Le constructeur américain Dodge, qui appartient à Stellantis, annonce le retour de la Charger sur les marchés européens. Alors que le modèle célèbre son 60e anniversaire, il s’agit de conquérir une nouvelle génération de fidèles avec cette voiture iconique et performante. Pour se conformer aux réglementations, la Charger Daytona suit une stratégie multiénergie et sera disponible en motorisations thermique et électrique. Une muscle car 100% électrique qui ressemble à un pari pour relancer les ventes.

Le retour d’une muscle car iconique
Lancée en 1966, la Dodge Charger s’est rapidement imposée comme l’un des symboles les plus représentatifs de l’âge d’or des muscle cars américains, dans la sillage de la Ford Mustang. Silhouette fastback caractéristique, habitacle orienté vers le conducteur et son retentissant moteur V8, la Charger est devenue un symbole de liberté au fil du temps. Son parcours, assez bref, en Europe avait été interrompu au lendemain du premier choc pétrolier en 1973. Seuls quelques importateurs spécialisés ont continué de livrer leurs clients déterminés à s’offrir le rêve américain. Mais dans une période où la demande des consommateurs faiblit, devant un certain attentisme et face aux offres très agressives venant d’Asie, Stellantis a donc décidé d’exporter de nouveau cette voiture emblématique, en espérant surfer sur la popularité et la légende qu’elle véhicule.

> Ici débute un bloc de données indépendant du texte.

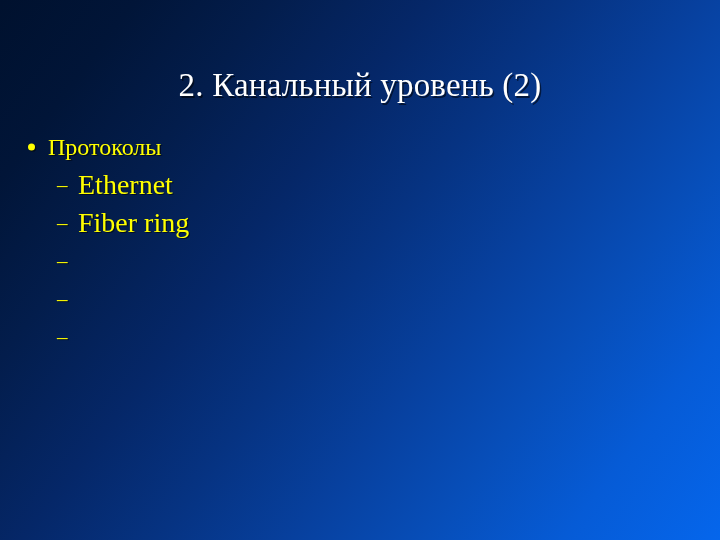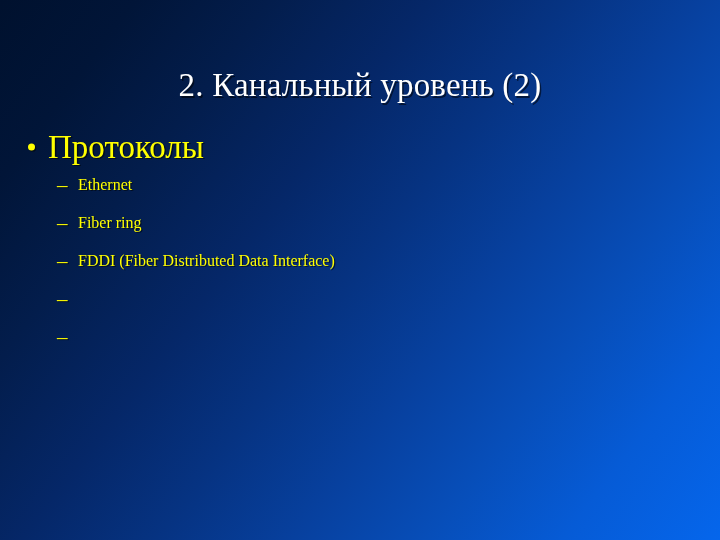--- a/index.html
+++ b/index.html
@@ -75,7 +75,7 @@
   }
   .l1-text {
     color: #ffff00;
-    font-size: 33px;
+    font-size: 24px;
     line-height: 30px;
     text-shadow: 1.4px 1.4px 0.6px rgba(0,0,0,0.55);
     white-space: nowrap;

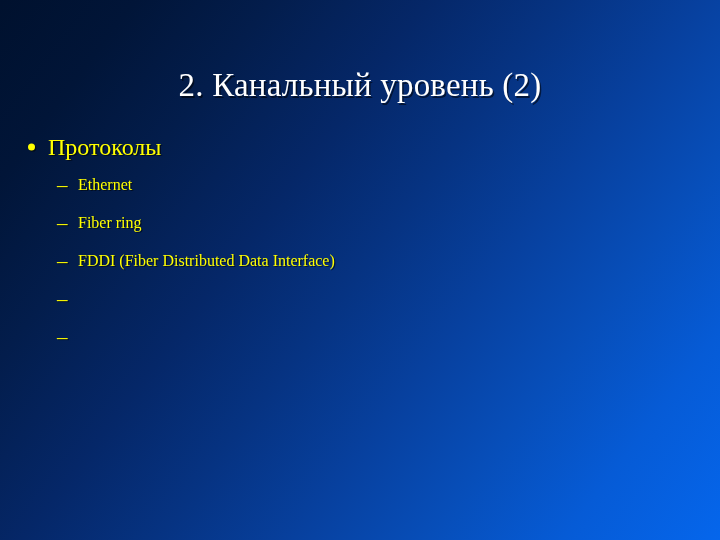--- a/index.html
+++ b/index.html
@@ -100,7 +100,7 @@
   }
   .l2-text {
     color: #ffff00;
-    font-size: 16px;
+    font-size: 28px;
     line-height: 26px;
     text-shadow: 1.2px 1.2px 0.5px rgba(0,0,0,0.55);
     white-space: nowrap;

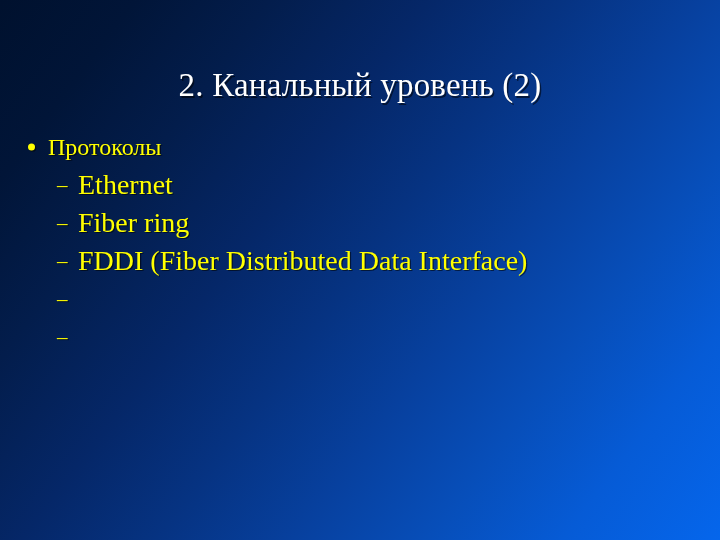--- a/index.html
+++ b/index.html
@@ -134,7 +134,6 @@
 
     <div class="l2-item">
       <span class="l2-dash">–</span>
-      <span class="l2-text">FDDI (Fiber Distributed Data Interface)</span>
     </div>
 
     <div class="l2-item">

Jusqu’à 670 ch de puissance
Mais Dodge, très implantée aux Etats-Unis, ne pouvait raisonnablement revenir en Europe avec une motorisation thermique, plombée d’avance par le malus écologique (de 80 000 €). C’est donc la Charger 100% électrique qui sera mise en avant, avec son look très proche du muscle car à moteur 6 cylindres en ligne.
Longue de 5,25 m, large de près de 2 m, disponible en 2 ou 4 portes, et un poids de 2,6 T, la Charger Daytona R/T dispose d’une batterie de 100kWh (dont 94 kWh utiles) et 536 ch de puissance. Une autre version, portée à 670 ch, baptisée Scat Pack, est présentée comme la muscle car la plus puissante et la plus rapide du marché. Toutes les Dodge Charger électrique bénéficient de 2 moteurs électriques et d’une transmission intégrale de série. Les performances de la Scat Pack promettent un 0 à 100 km/h en 3,3 s.

Plateforme spéciale haute performance
Au-delà des codes esthétiques qui restent fidèles au style Dodge Charger, la Daytona repose sur la nouvelle plateforme modulaire STLA Large que Stellantis a conçu pour tous les VE haute performance du groupe. Une architecture 400 V qui permet de combiner une puissance élevée, des motorisations différentes, associées à des technologies modernes. Par exemple, le système One-Pedal ou la récupération d’énergie au freinage réglable sur plusieurs niveaux. Pour souligner le côté sportif de cette Charger Daytona électrique, une fonction « boost » octroie 40 ch supplémentaires pendant 10 secondes d’accélération, et un mode « drift » (mais aussi « donut ») de manière à faire glisser plus facilement la voiture. Ou, quand la gestion électronique aux 4 roues permet d’assurer le spectacle, indissociable des voitures sportives US.
A noter que la version thermique R/T reçoit un six-cylindres en ligne nommé “Sixpack” et issu du moteur 3.0 L Hurricane de 420 ch, tandis qu’une déclinaison Scat Pack « SixPack » offrira jusqu’à 550 ch.

En Europe pour relancer la Charger
Si la muscle car de Dodge revient Europe, c’est avant tout pour relancer le modèle dont les ventes sont très ralenties en Amérique du Nord. Moins de 500 exemplaires ont été vendus au premier trimestre 2026, l’année dernière la Charger a été écoulée à moins de 8 000 unités pour les Etats-Unis et le Canada. Des statistiques largement insuffisantes pour cette auto à fort héritage dans la pop-culture (films et séries) et engagée en compétition NHRA (dragster US).
L’arrivée de la version électrique peut-elle tout relancer ? Même si les tarifs n’ont pas encore été communiqués (vraisemblablement autour de 100 000 euros), la Charger Daytona peut trouver sa place sur le marché. En Europe, celle qui se revendique comme la seule sportive électrique américaine, ne connaît pas de réelle concurrente depuis que Tesla a annoncé la fin de production du Model S. Les sportives comme Mercedes AMG-GT, Porsche Taycan ou Denza Z9 GT sont positionnées à des tarifs supérieurs et offrent des prestations plus haut de gamme.